September 30th, the older brother, Joseph Bonaparte helped negotiate a new treaty with the United States and invited Lafayette to lavish in the two day celebrations. In the course of the festivities, the younger brother of Joseph and the elder Lafayette stood face to face for the first time with Bonaparte was a young officer amid his troops.
The two men were twelve years apart but found much in common. Both were of noble birth, both superbly education, both fluent in Latin and through and versed in the words of all the philosophers of the Enlightenment. Both were brilliant military tacticians and leaders who earned unwavering loyalty from their men. Both were charming, skilled diplomats. But unlike Lafayette, Bonaparte eagerly seized power by whatever means he could whenever he had the opportunity.
According to Lafayette, Bonaparte sought to legitimize his dictatorship by offering Lafayette the ambassadorship to America, but Lafayette refused. “I am too American to go America in the role of a foreigner” he replied. Bonaparte resented Lafayette’s “disapproving, if not hostile attitude. No one likes to pass for a tyrant. General Lafayette seems to designate me as such.” Lafayette was quick to answer, “The silence of my retirement if the maximum of the deference; if Bonaparte were willing to serve the cause of liberty, I would be devoted to him. But I can neither approve an arbitrary government, nor associate myself with it.”
In a referendum during the summer of 1802, 3,658,000 Frenchmen voted to make Bonaparte “Consul for life” with Lafayette among the tiny majority of 9,000 who dared vote nay. Later, Napoleon awarded him the Legion of Honor and an appointment as a Peer of the Realm of the Senate. Lafayette’s rejection deeply insulted the emperor who retaliated by blocking all requests for promotion for Georges Washington Lafayette and his sons-in-laws while they were fighting in the army. They were all then forced to resign their commissions and all were angry with the emperor’s pettiness.
On April 19th, 1815, a courier arrived at La Grange with a message from Joseph Bonaparte, begging Lafayette to come to Paris immediately. Napoleon wanted to appoint Lafayette leader of the House of Peers–and, in effect, leader of the entire National Assembly. Although he felt an urge of excitement with taking on this role as a recall to leadership, he remained true and didn’t serve. “If my fellow citizens call me, I will not reject their confidence, but I will not reenter political life by the peerage or any other favor of the emperor.” Understandably, Napoleon was furious. “Everyone in the world has learned his lesson, with the single exception of Lafayette. He had not yielded a jot. You see him calm. Well, let me tell you, he is ready to begin again.”

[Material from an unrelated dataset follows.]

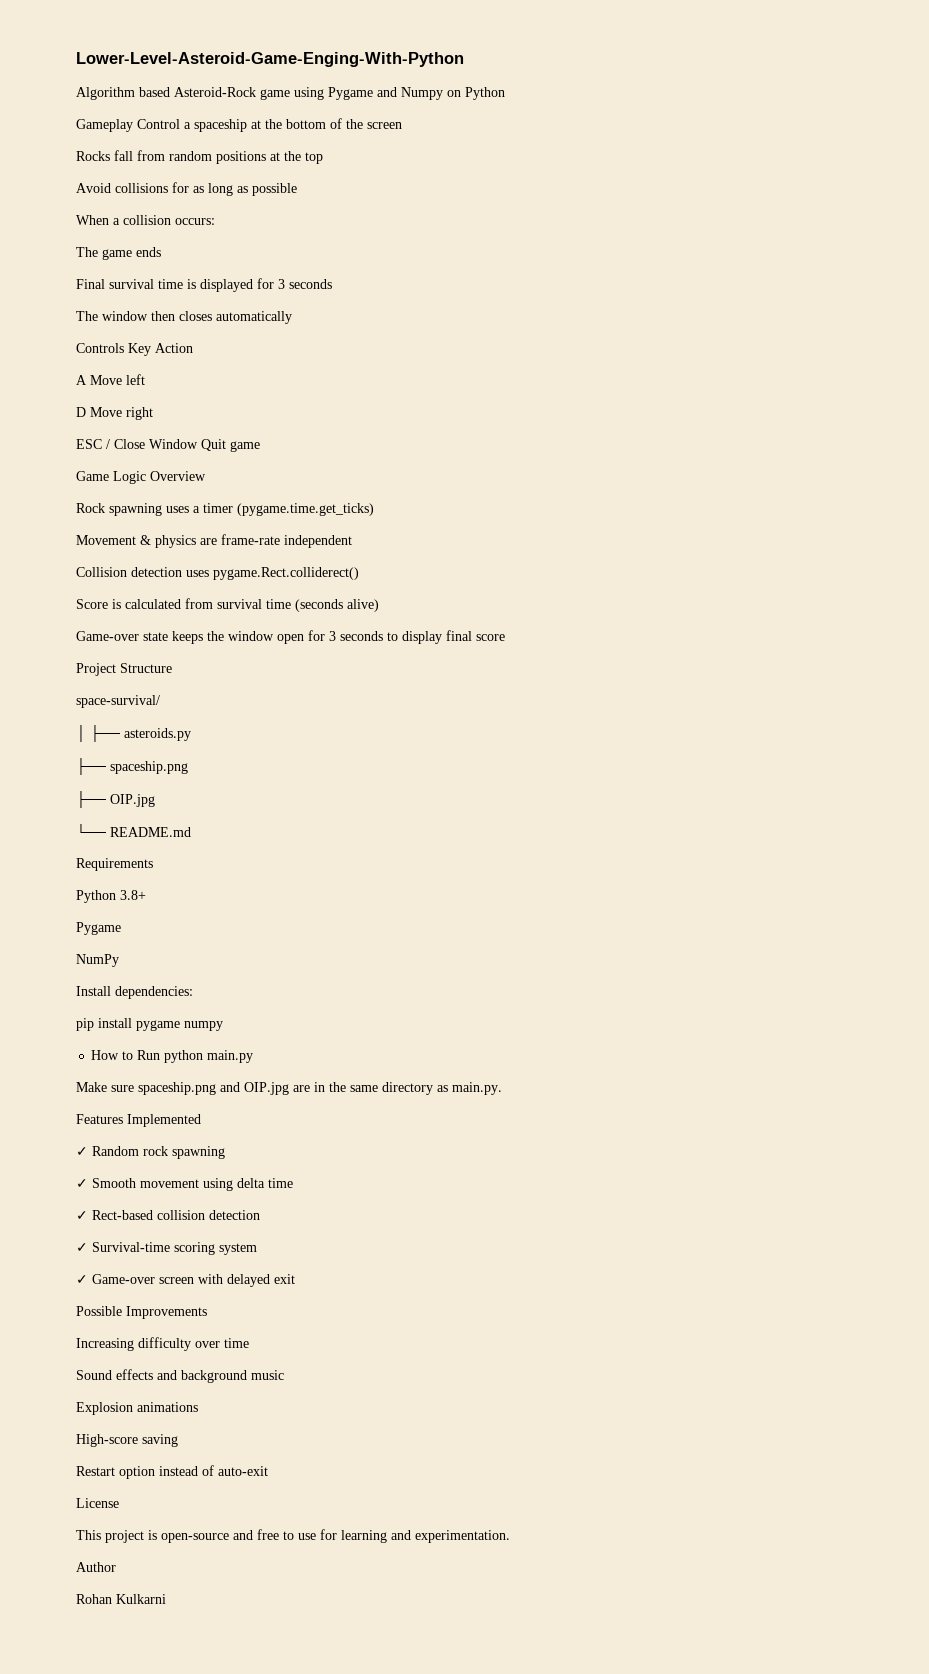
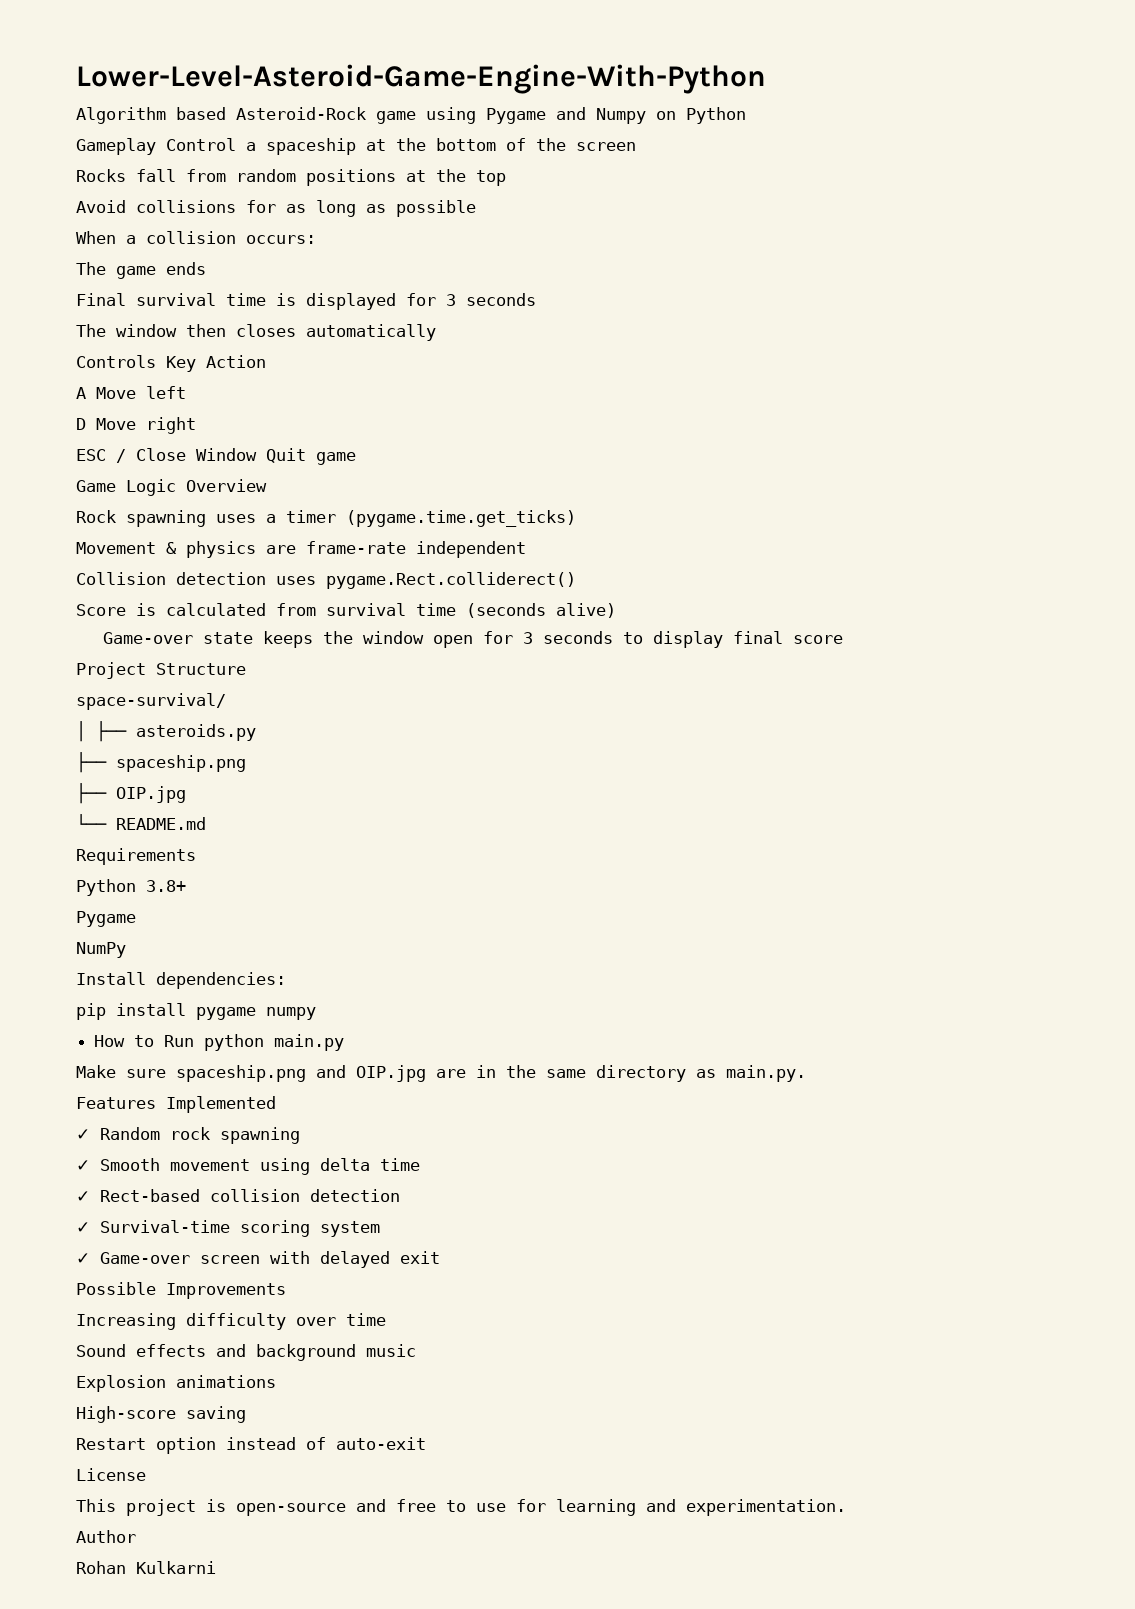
- Lower-Level-Asteroid-Game-Enging-With-Python
+ Lower-Level-Asteroid-Game-Engine-With-Python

After the Battle of Waterloo, Napoleon demanded the Chamber of Deputies vote him emergency dictatorial powers and dissolve. Lafayette protested and Napoleon’s brother Lucien accused him of disloyalty which Lafayette denied. “This is a slanderous accusation. What gives the previous speaker [Lucien] the right to accuse this nation of being disloyal for failing to persevere in following the Emperor? The nation had followed him in the sand of Egypt, in the steppes of Russia, on fifty fields of battle, in his reverses as in his successes… and for having thus followed him we now mourn over the blood of three million Frenchmen!” That evening, Lafayette made a motion “that we all got to the Emperor and say to him that… his abdication has become necessary to save the nation.” The Chamber agreed, but Bonaparte rejected their demand. Napoleon abdicated in favor of his son Napoleon II and Lafayette was responsible for arranging passage to America for the Corsican.